● Required work
For the listing below, return the line containing "Braguita de bikini", the line containing "total: 916.93 -> 918.48", and all lines in between, exactly as written and nothing else.

● Supplied records
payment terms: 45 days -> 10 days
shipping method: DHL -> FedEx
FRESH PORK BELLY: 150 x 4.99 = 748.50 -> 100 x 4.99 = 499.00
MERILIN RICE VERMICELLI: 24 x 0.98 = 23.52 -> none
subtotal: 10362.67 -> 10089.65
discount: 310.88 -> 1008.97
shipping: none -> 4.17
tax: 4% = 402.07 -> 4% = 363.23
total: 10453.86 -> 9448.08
* * *
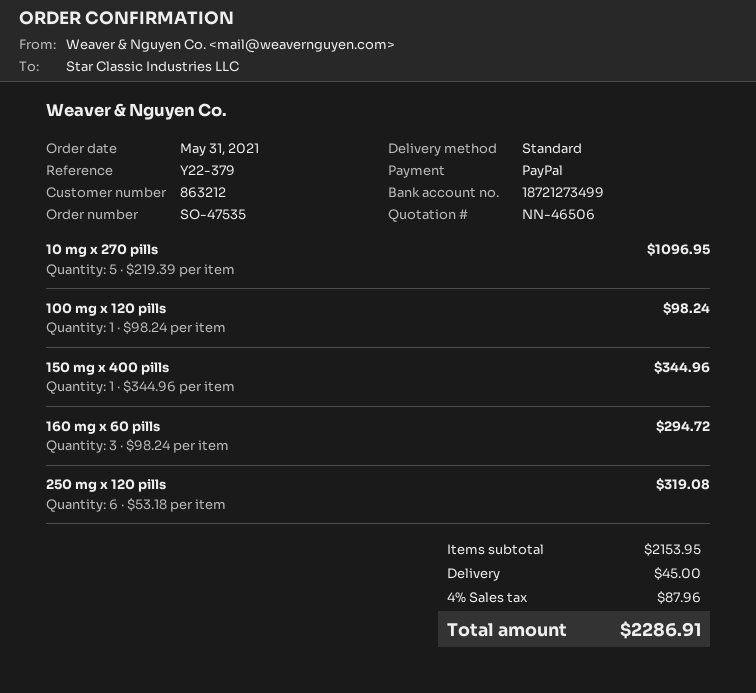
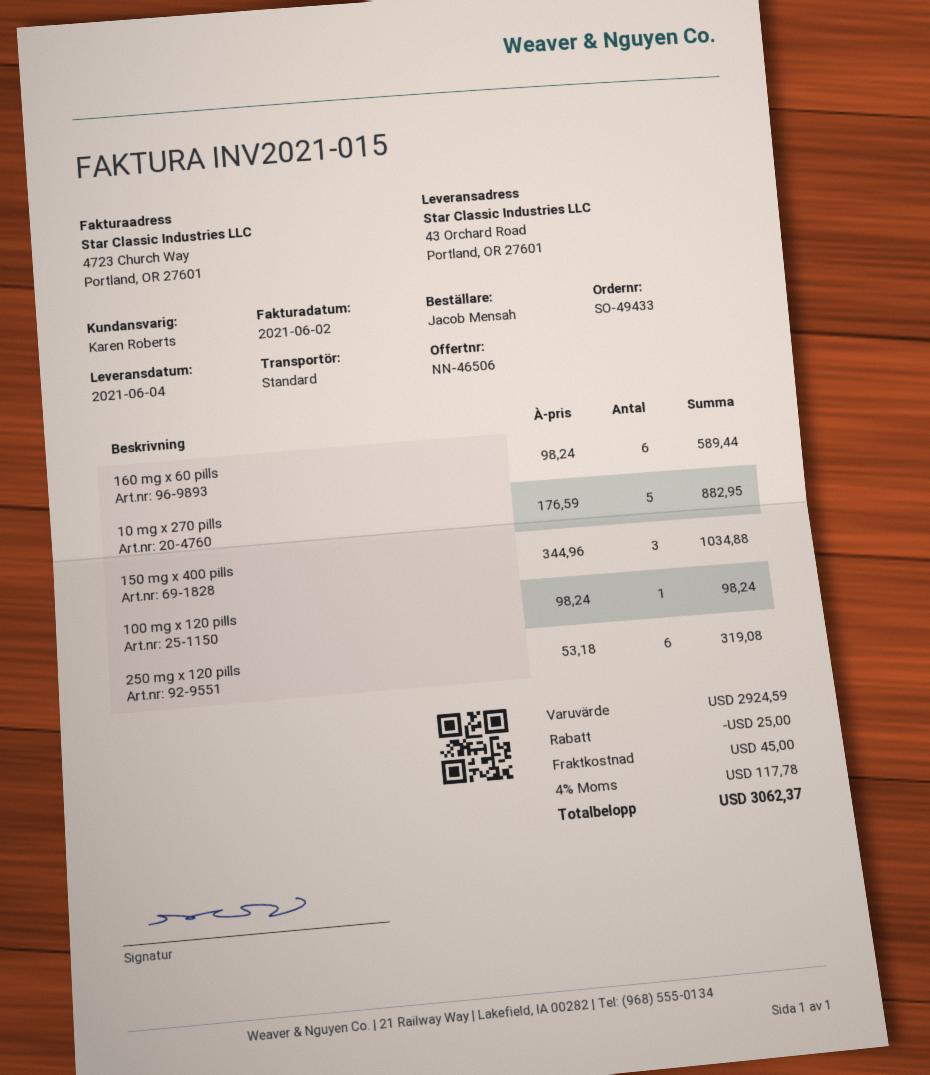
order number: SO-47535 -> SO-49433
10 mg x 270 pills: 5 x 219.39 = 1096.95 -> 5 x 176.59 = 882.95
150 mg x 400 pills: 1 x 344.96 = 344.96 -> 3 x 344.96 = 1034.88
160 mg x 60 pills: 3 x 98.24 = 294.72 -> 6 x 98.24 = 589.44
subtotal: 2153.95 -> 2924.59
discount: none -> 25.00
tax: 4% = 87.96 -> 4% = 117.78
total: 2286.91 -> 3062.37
---
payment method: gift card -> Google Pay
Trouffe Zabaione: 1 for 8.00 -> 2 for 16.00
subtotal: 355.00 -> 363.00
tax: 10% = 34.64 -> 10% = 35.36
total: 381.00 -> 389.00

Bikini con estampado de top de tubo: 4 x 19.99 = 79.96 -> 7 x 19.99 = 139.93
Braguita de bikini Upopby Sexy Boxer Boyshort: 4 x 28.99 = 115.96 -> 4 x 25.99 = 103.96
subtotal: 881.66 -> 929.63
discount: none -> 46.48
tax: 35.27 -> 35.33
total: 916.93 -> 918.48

● Result of the task
Braguita de bikini Upopby Sexy Boxer Boyshort: 4 x 28.99 = 115.96 -> 4 x 25.99 = 103.96
subtotal: 881.66 -> 929.63
discount: none -> 46.48
tax: 35.27 -> 35.33
total: 916.93 -> 918.48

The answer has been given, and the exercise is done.